Registre-se a escolha do repertório, belas músicas do cancioneiro popular brasileiro. A ação é pontuada pelas seguintes canções: Isto é Bom (Xisto Bahia), Ai, Ioiô (Henrique Vogeler, Luiz Peixoto, Marques Porto), A Mulher Quando Não Qué (Sátiro de Melo), Flor Amorosa (Joaquim Callado e Catulo da Paixão Cearense) e Jura (Sinhô), músicas cantadas sem o auxílio de meios mecânicos e inseridas no contexto do espetáculo.

O espetáculo-sarau Uma por Outra: histórias de Arthur Azevedo está em cartaz às quartas-feiras durante o mês de agosto, às 20:00 horas. Vale à pena ir ao Teatro Gamboa para apreciar o trabalho dos intérpretes, também professores da Escola de Teatro da Universidade Federal da Bahia, e o que eles fizeram com material escolhido para trabalhar sob a direção de Daniel Marques. O diretor soube imprimir leveza e agilidade, equilibrando os momentos de exacerbada comicidade com a delicadeza de certos momentos provocadores de sorrisos e não de gargalhadas.

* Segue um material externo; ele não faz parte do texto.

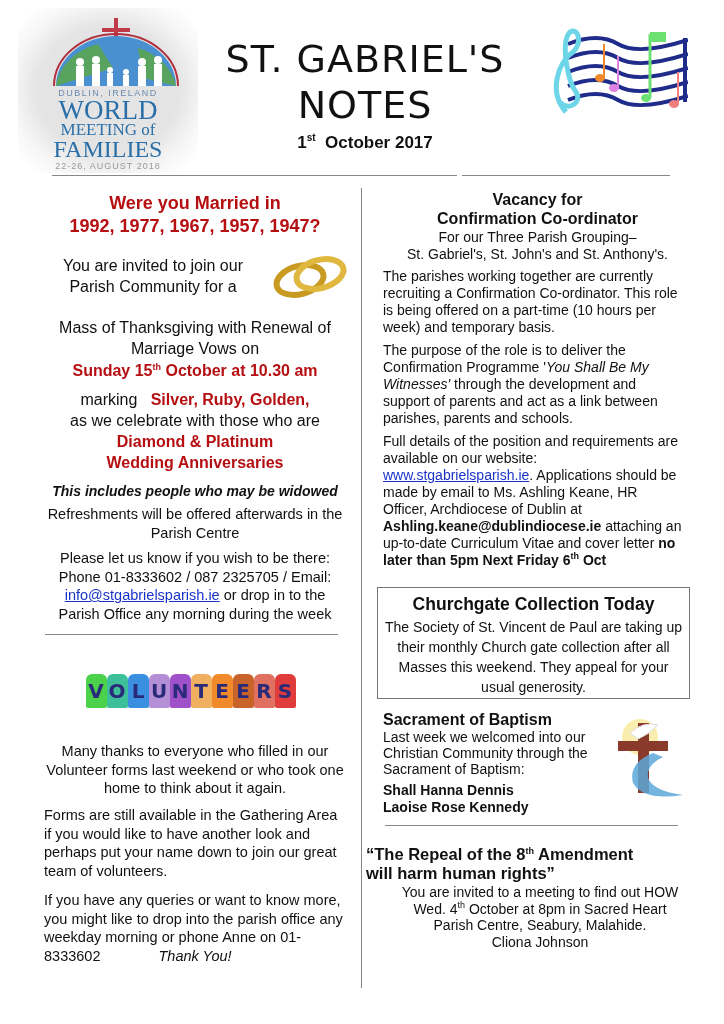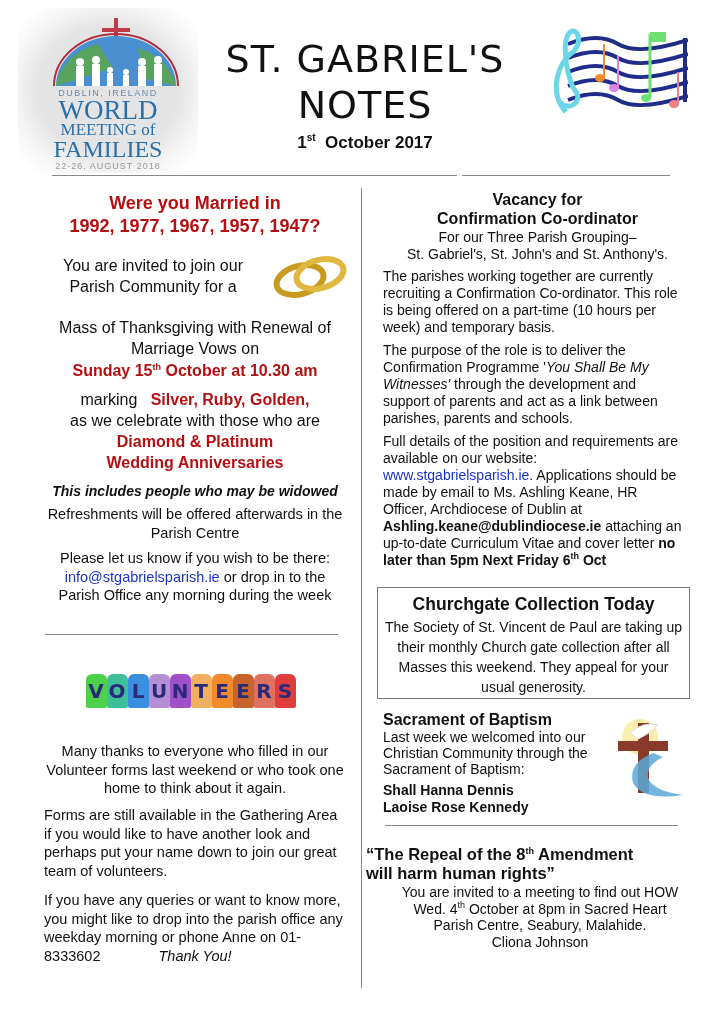"www.stgabrielsparish.ie" a.link { text-decoration: none -> underline }
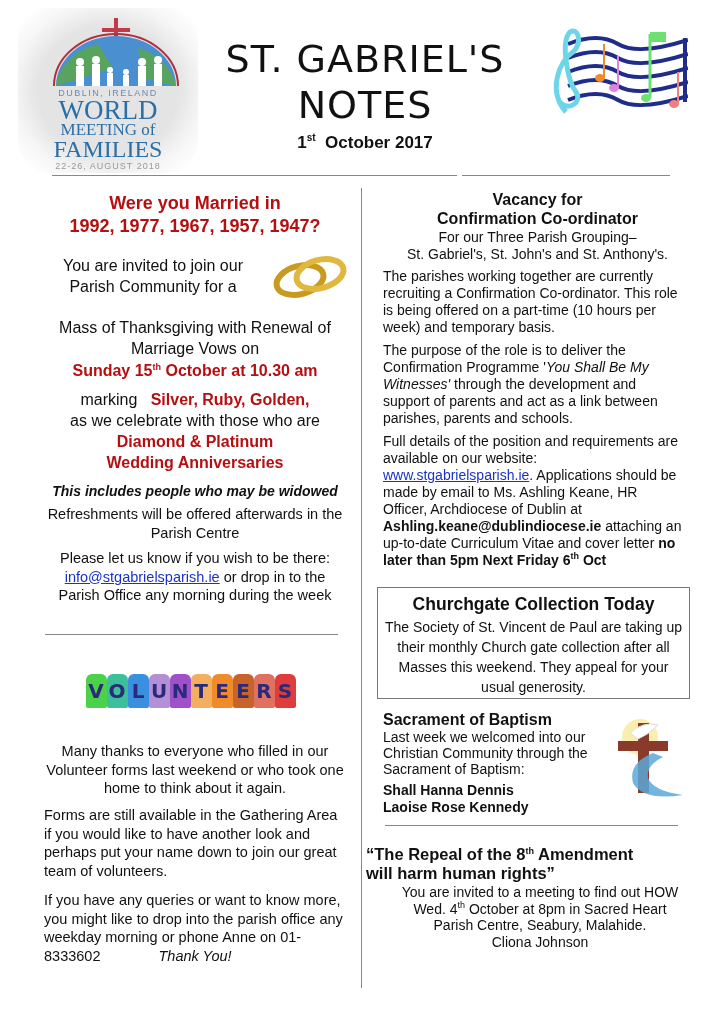"Phone 01-8333602 / 087 2325705" div { html: none -> <div>Phone 01-8333602 / 087 2325705 / Email:</div> }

A iniciativa da Fraternal Companhia de trazer para a cena os contos de Artur Azevedo é louvável, não só pelas qualidades da realização, mas pelo significado: mostrar para os espectadores a força de comunicação de Arthur Azevedo. Se os contos, que não foram feitos para o teatro, na forma como foram tratados, funcionam na ribalta, pode-se imaginar suas comédias, suas revistas, peças curtas e grandes textos, como O Mambembe e A Capital Federal, necessários de serem revisitados. Se as pesquisas atuais reavaliam a produção teatral do final do século 19 e início do século 20, o teatro popular, considerado por muitos como responsável pela decadência do teatro nacional, urge que se coloque em cena a produção de qualidade legada por essa gente, como Arthur Azevedo, que animou a cena brasileira no momento em que ela busca fortalecer a sua identidade.

Os aplausos no final mostram a satisfação de quem se deslocou até o pequeno Teatro Gamboa, espaço adequado para se ver Uma por Outra: histórias de Arthur Azevedo. No final da récita, o elenco dedicou o espetáculo a Derci Gonçalves, uma justa homenagem.

Elenco: Angela Reis, Daniel Marques, Gláucio Machado, Jacyan Castilho. Músicos: Maurício Azevedo e Vanessa Melo. Equipe Técnica: Daniel Marques (direção), Maurício Azevedo (direção musical), Renata Cardoso e Daniel Marques (cenário), Renata Cardoso (figurinos e maquiagem), Samanta Olm (assistência de figurinos e maquiagem), Irá Moutinho e Carlos Nunes (costura), Pedro Rodrigues (programação visual), João Meirelles (fotos), Angela Reis (produção executiva). Teatro Gamboa, agosto de 2008.


Um comentário:

Anônimo disse...

Assisti "Histórias de Arthur Azevedo" no Teatro Vila Lobos (RJ) em 2000 ou 2001. O diretor era o mesmo: Daniel Marques mas, naquela montagem,ele não estava no elenco.Uma remontagem na Bahia, oito anos depois, me parece uma grande paixão pelo mestre escritor. Bacana!